I think convenience is key with this kind of tool, so the download is small (413KB), there’s no installation, the archive includes 32 and 64-bit editions and they both run on anything from Windows 7 up.
The interface is, well, basic. If I were reviewing it I’d probably say it looked like it was thrown together in 5 minutes, but I’d be wrong: it was much, much less. Still, I think it does have some useful functions.
The program takes a very simple approach, with multiple topic-based tabs at the top of the window, and each one containing buttons for related applets. “Troubleshooting” has “Command Prompt”, “Control Panel (God Mode”), “System Restore” and 30+ others; the “Windows” tab includes items like “Windows Update” and “Folder Options”; the “Network” tab gives access to the Network and Sharing Centre, your network connections and more; and, well, you get the idea.
You’ll have immediate questions, like “will Device Manager be on the ‘Troubleshooting’ tab, or ‘Hardware’?”, but I’ve tried to anticipate them and it’s actually on both. Others are duplicated, too, when it seemed to make sense, so you’re less likely to waste time looking for items.
If there are too many buttons and your needs are simple, hitting Ctrl+Shift+H (or Tools > Hide) hides some of the less-commonly-used or more advanced applets like “iSCSI Initiator”.
If that’s still not enough, type a keyword in the Search box and hit Enter to view any matches. These may give you both text matches and some related items, so for example searching for “disk” gets you “defrag” as well as “disk cleanup” and “disk management”.
There are some bonus items you might not expect. “Router Settings” tries to open a browser page to view your router console; “Event Viewer (last 24 hours)” displays recent significant Windows events; the “Applications” tab has buttons to launch Chrome, Firefox, IE and Office applications in Safe (“no addons”) Mode.
The status bar has some potentially useful panels. If nuePanel isn’t running as an administrator, you’ll see “Admin Rights: False”– double-click this to relaunch the program as admin. And a network panel tells you if you’ve no network connectivity, or tries to display your external IP if you do. Double-click this later to run another on-demand check.

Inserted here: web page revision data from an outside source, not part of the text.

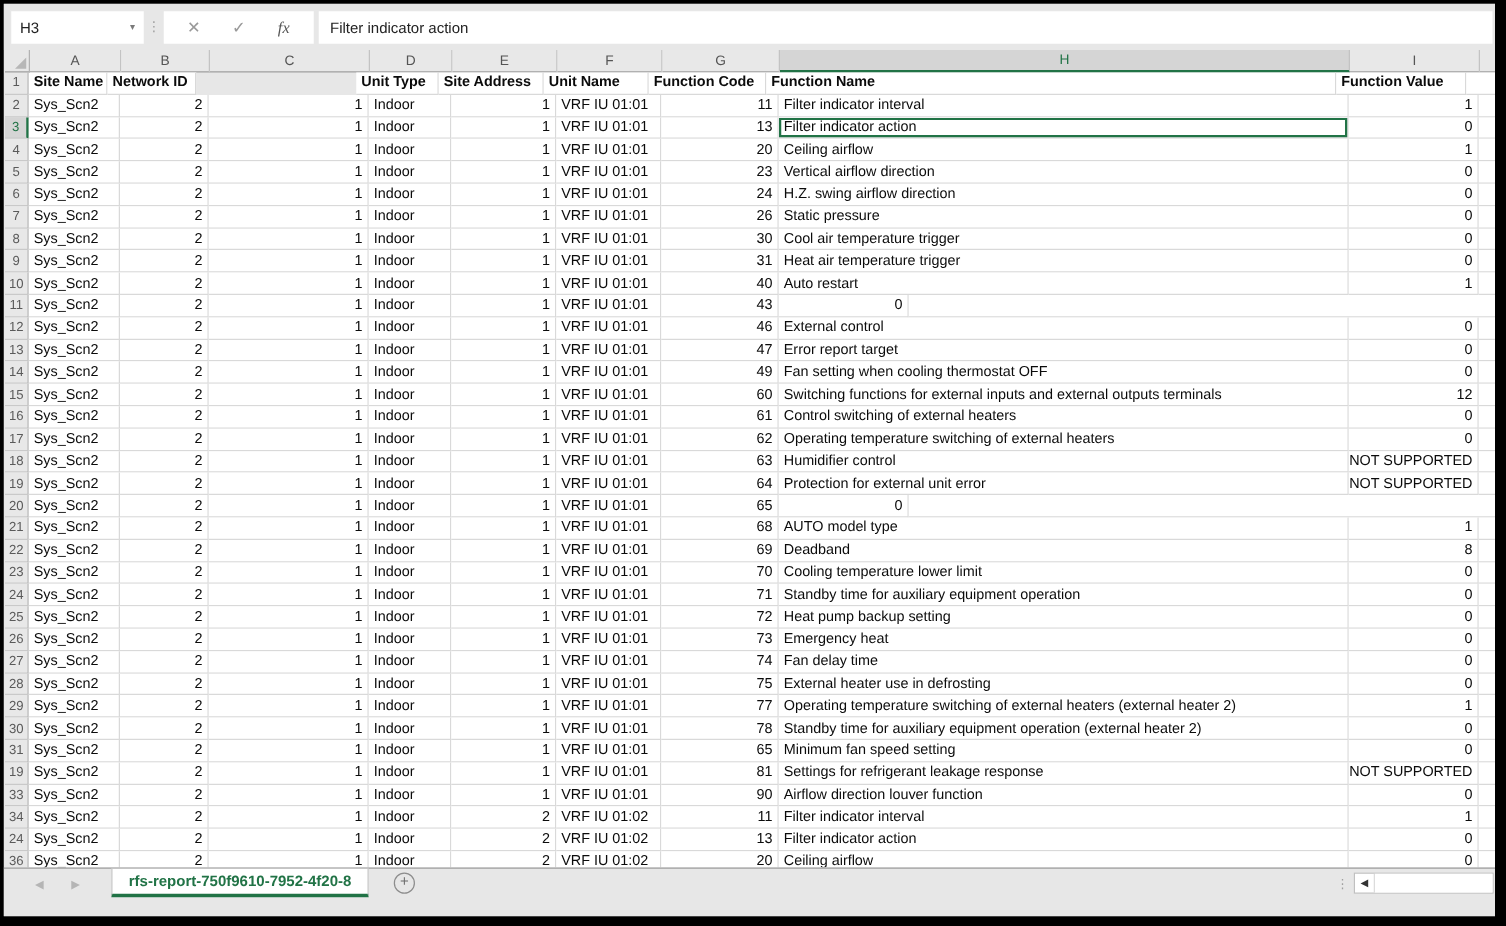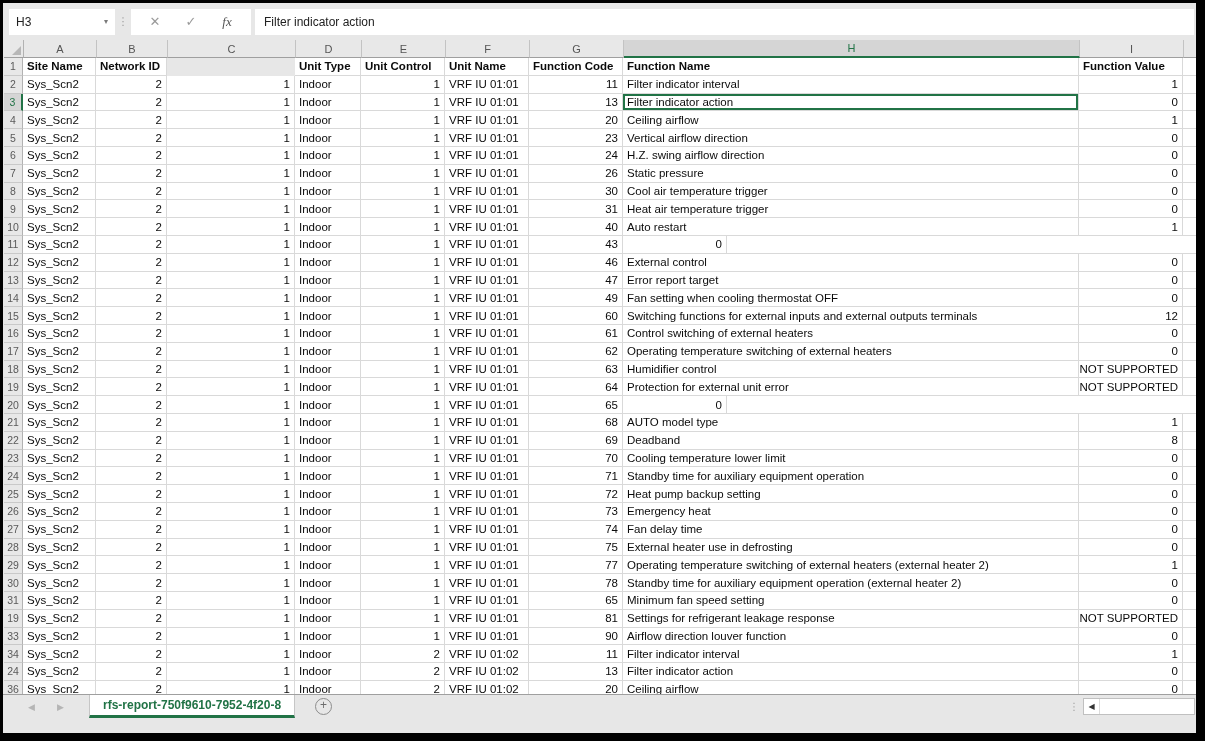--- a/index.html
+++ b/index.html
@@ -75,25 +75,25 @@
         <div class="lcell" style="width: 66px;">D</div>
         <div class="lcell" style="width: 84px;">E</div>
         <div class="lcell" style="width: 84px;">F</div>
         <div class="lcell" style="width: 94px;">G</div>
         <div class="lcell selcol" style="width: 456px;">H</div>
         <div class="lcell" style="width: 104px;">I</div>
         <div class="lfill"></div>
       </div>
       <div class="gr">
         <div class="rh">1</div>
-        <div class="cell hdr" style="width: 73px;">Site Name</div>
+        <div class="cell hdr" style="width: 63px;">Site Name</div>
         <div class="cell hdr" style="width: 71px;">Network ID</div>
         <div class="cell hdr" style="width: 128px; margin-top: 35px;">Refrigerant Circuit ID</div>
         <div class="cell hdr" style="width: 66px;">Unit Type</div>
-        <div class="cell hdr" style="width: 84px;">Unit Control</div>
+        <div class="cell hdr" style="width: 84px;">Site Address</div>
         <div class="cell hdr" style="width: 84px;">Unit Name</div>
         <div class="cell hdr" style="width: 94px;">Function Code</div>
         <div class="cell hdr" style="width: 456px;">Function Name</div>
         <div class="cell hdr" style="width: 104px;">Function Value</div>
         <div class="cfill"></div>
       </div>
       <div class="gr">
         <div class="rh">2</div>
         <div class="cell" style="width: 73px;">Sys_Scn2</div>
         <div class="cell al-r" style="width: 71px;">2</div>

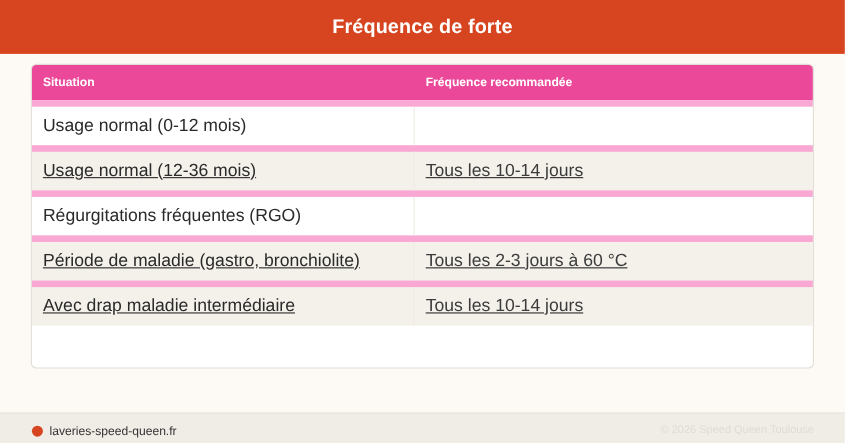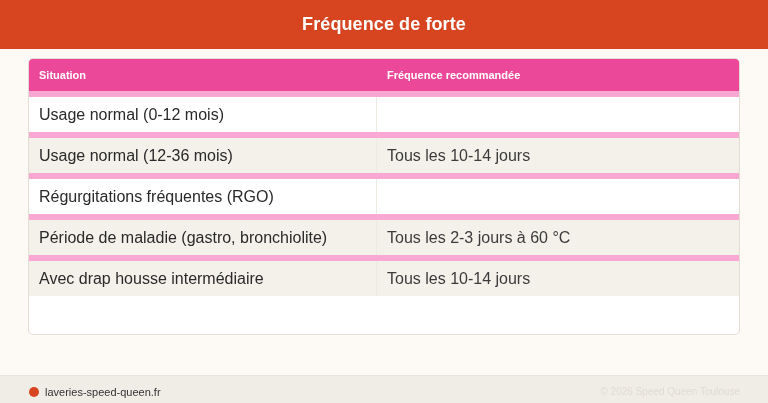--- a/index.html
+++ b/index.html
@@ -27,21 +27,21 @@
       color: #ffffff; font-weight: bold; font-size: 11px;
     }
     .thead .c1 { width: 348px; padding-left: 10px; }
     .thead .c2 { flex: 1; padding-left: 10px; }
     .row {
       height: 41px; display: flex; align-items: center;
       font-size: 16px; color: #2a2a2a;
       border-top: 6px solid #f9a8d4;
     }
     .row:first-of-type { border-top: none; }
-    .row.alt { background: #f4f1ea; }
+    .row.alt { background: #f4f1ea; text-decoration: underline; }
     .row .c1 { width: 348px; padding-left: 10px; height: 100%; display: flex; align-items: center; border-right: 1px solid #efebe4; }
     .row .c2 { flex: 1; padding-left: 10px; color: #3b3b3b; }
     .footer {
       position: absolute; left: 0; top: 375px; width: 768px; height: 28px;
       background: #f0ede7; border-top: 1px solid #e8e4dc;
       display: flex; align-items: center; justify-content: space-between;
       padding: 4px 28px 0 29px;
     }
     .footer .left { display: flex; align-items: center; gap: 6px; font-size: 11px; color: #333333; }
     .footer .dot { width: 10px; height: 10px; border-radius: 50%; background: #d64520; }
@@ -67,21 +67,21 @@
     <div class="c2">Tous les 10-14 jours</div>
   </div>
   <div class="row">
     <div class="c1">Régurgitations fréquentes (RGO)</div>
   </div>
   <div class="row alt">
     <div class="c1">Période de maladie (gastro, bronchiolite)</div>
     <div class="c2">Tous les 2-3 jours à 60 °C</div>
   </div>
   <div class="row alt">
-    <div class="c1">Avec drap housse intermédiaire</div>
+    <div class="c1">Avec drap maladie intermédiaire</div>
     <div class="c2">Tous les 10-14 jours</div>
   </div>
 </div>
 
 <div class="footer">
   <div class="left">
     <span class="dot"></span>
     <span>laveries-speed-queen.fr</span>
   </div>
   <div class="right">© 2026 Speed Queen Toulouse</div>

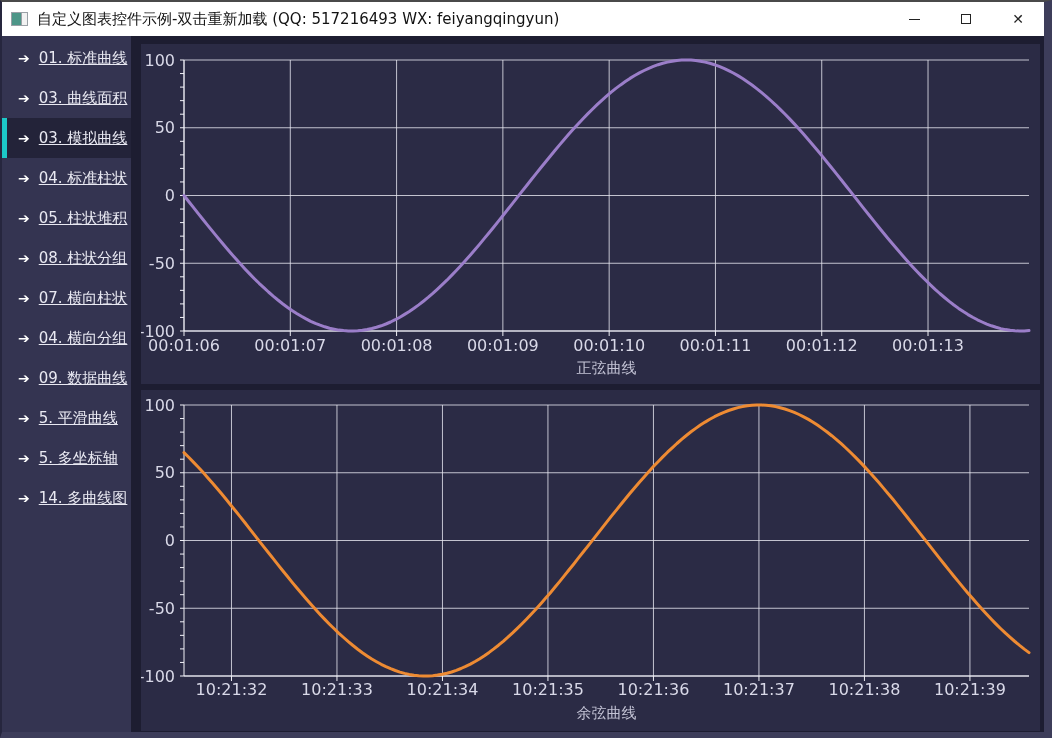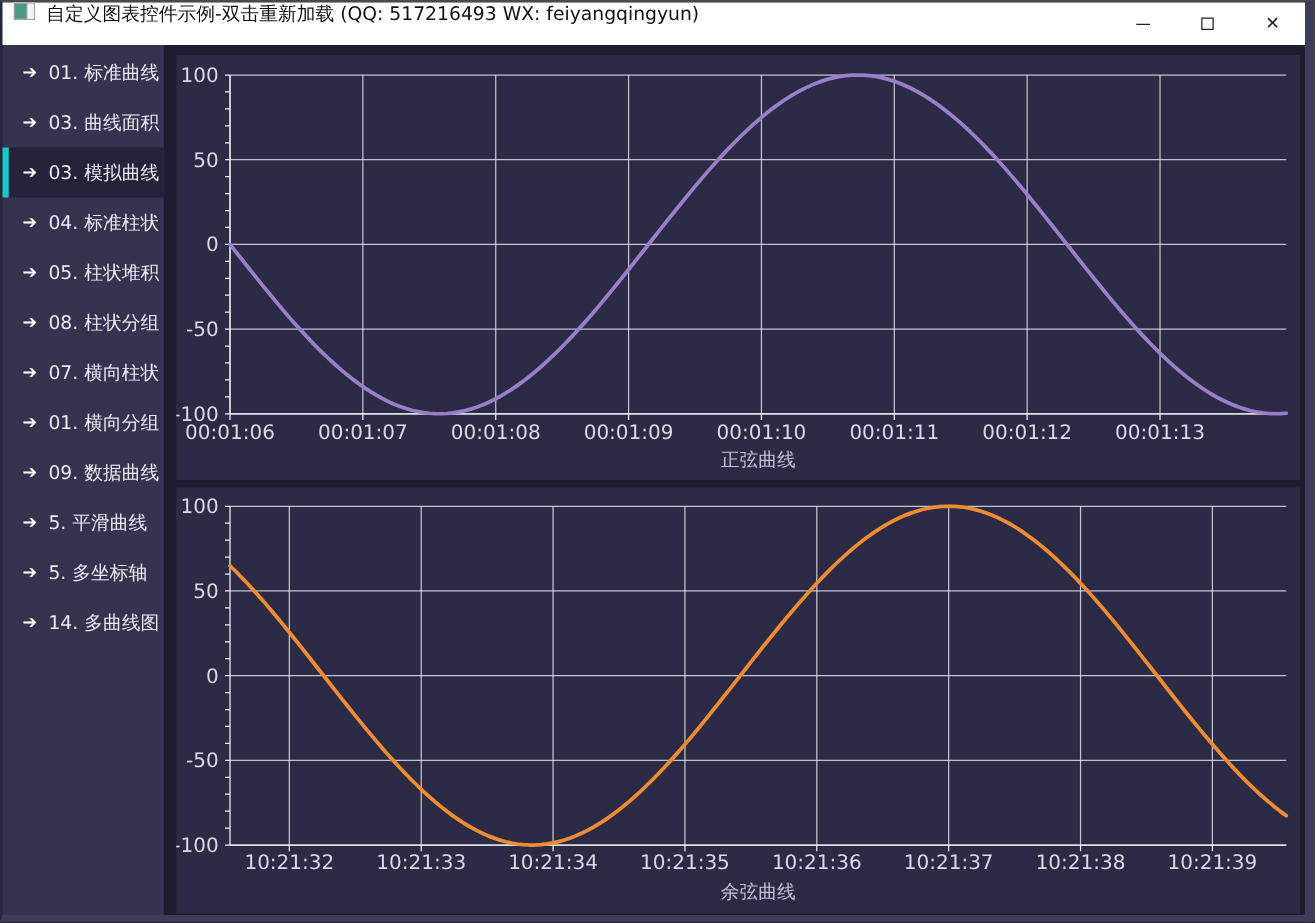--- a/index.html
+++ b/index.html
@@ -3,42 +3,42 @@
 <meta charset="utf-8">
 <style>
   * { margin:0; padding:0; box-sizing:border-box; }
   html,body { width:1052px; height:738px; overflow:hidden; background:#1d1d31;
               font-family:"DejaVu Sans","Liberation Sans",sans-serif; }
   .window { width:1052px; height:738px; display:flex; flex-direction:column;
             border-top:2px solid #4a4a4a; border-right:8px solid #3d3d5a;
             border-bottom:6px solid #3d3d5a; border-left:2px solid #26263e;
             background:#1d1d31; }
   
-  .titlebar { height:34px; background:#ffffff; display:flex; align-items:flex-start; flex:0 0 34px; }
+  .titlebar { height:34px; background:#ffffff; display:flex; align-items:center; flex:0 0 34px; }
   .app-icon { width:17px; height:14px; margin-left:9px; border:1px solid #9aa0a6;
               background:#ffffff; display:flex; }
   .app-icon .pane-l { width:10px; height:100%; background:#4d9688; border-right:1px solid #9aa0a6; }
   .app-icon .pane-r { flex:1; background:#f2f2f2; }
   .title-text { margin-left:9px; font-size:15px; color:#121212; white-space:nowrap; }
   .win-btns { margin-left:auto; display:flex; height:100%; }
   .win-btn { width:52px; height:100%; display:flex; align-items:center; justify-content:center;
              color:#222; cursor:default; }
   .min-glyph { width:11px; height:0; border-top:1px solid #222; display:block; }
   .max-glyph { width:10px; height:10px; border:1px solid #222; display:block; }
   .close-glyph { font-size:14px; line-height:1; color:#222; }
   
   .main { flex:1; display:flex; background:#1d1d31; min-height:0; }
   .sidebar { width:129px; flex:0 0 129px; background:#343451; padding-top:2px; }
   .side-item { height:40px; display:flex; align-items:center; padding-left:16px;
                position:relative; color:#e9e9f2; cursor:pointer; }
   .side-item.selected { background:#232339; }
   .side-item.selected::before { content:""; position:absolute; left:0; top:0; bottom:0;
                width:5px; background:#1cc8c8; }
   .side-arrow { font-size:14px; color:#ffffff; margin-right:9px; line-height:1; }
-  .side-label { font-size:15px; white-space:nowrap; }
+  .side-label { font-size:15px; white-space:nowrap;text-decoration:underline; }
   .content { flex:1; padding:8px 4px 0 10px; display:flex; flex-direction:column; min-width:0; }
   .panel { background:#2b2b45; width:899px; }
   .panel-top { height:340px; }
   .panel-gap { height:6px; flex:0 0 6px; }
   .panel-bottom { height:341px; }
   svg { display:block; }
   .grid  { stroke:#e9e9f2; stroke-width:1; opacity:0.8; }
   .axis  { stroke:#f2f2f8; stroke-width:1; }
   .curve { fill:none; stroke-width:3; stroke-linecap:round; stroke-linejoin:round; }
   .xlab, .ylab { fill:#d9d9e8; font-size:16px; font-family:"DejaVu Sans","Liberation Sans",sans-serif; }
@@ -93,21 +93,21 @@
         <div class="side-item">
           <span class="side-arrow">➔</span>
           <span class="side-label">08. 柱状分组</span>
         </div>
         <div class="side-item">
           <span class="side-arrow">➔</span>
           <span class="side-label">07. 横向柱状</span>
         </div>
         <div class="side-item">
           <span class="side-arrow">➔</span>
-          <span class="side-label">01. 横向分组</span>
+          <span class="side-label">04. 横向分组</span>
         </div>
         <div class="side-item">
           <span class="side-arrow">➔</span>
           <span class="side-label">09. 数据曲线</span>
         </div>
         <div class="side-item">
           <span class="side-arrow">➔</span>
           <span class="side-label">5. 平滑曲线</span>
         </div>
         <div class="side-item">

The other main feature is the ability to add custom commands of your own by editing a text file. These can’t do anything amazing – they’re just items you might enter at the command line – but the “Custom” tab has examples to display all your scheduled tasks, drop or raise the Windows firewall, view the Windows 10 product key, open the Sysinternals website, and more. (Beware, right now these are always displayed in full, whatever your version or edition of Windows, or admin rights, so they may not always work.)
Is nuePanel a success? Trying to be unbiased, I think it has some worthwhile features, but experienced users will probably still find it easier to use Windows Search and the regular Control Panel. Still, check it out if you’re interested in this kind of tool. And who knows– if I come up with a better idea, I might try this again.
nuePanel is a free tool for Windows 7 and later.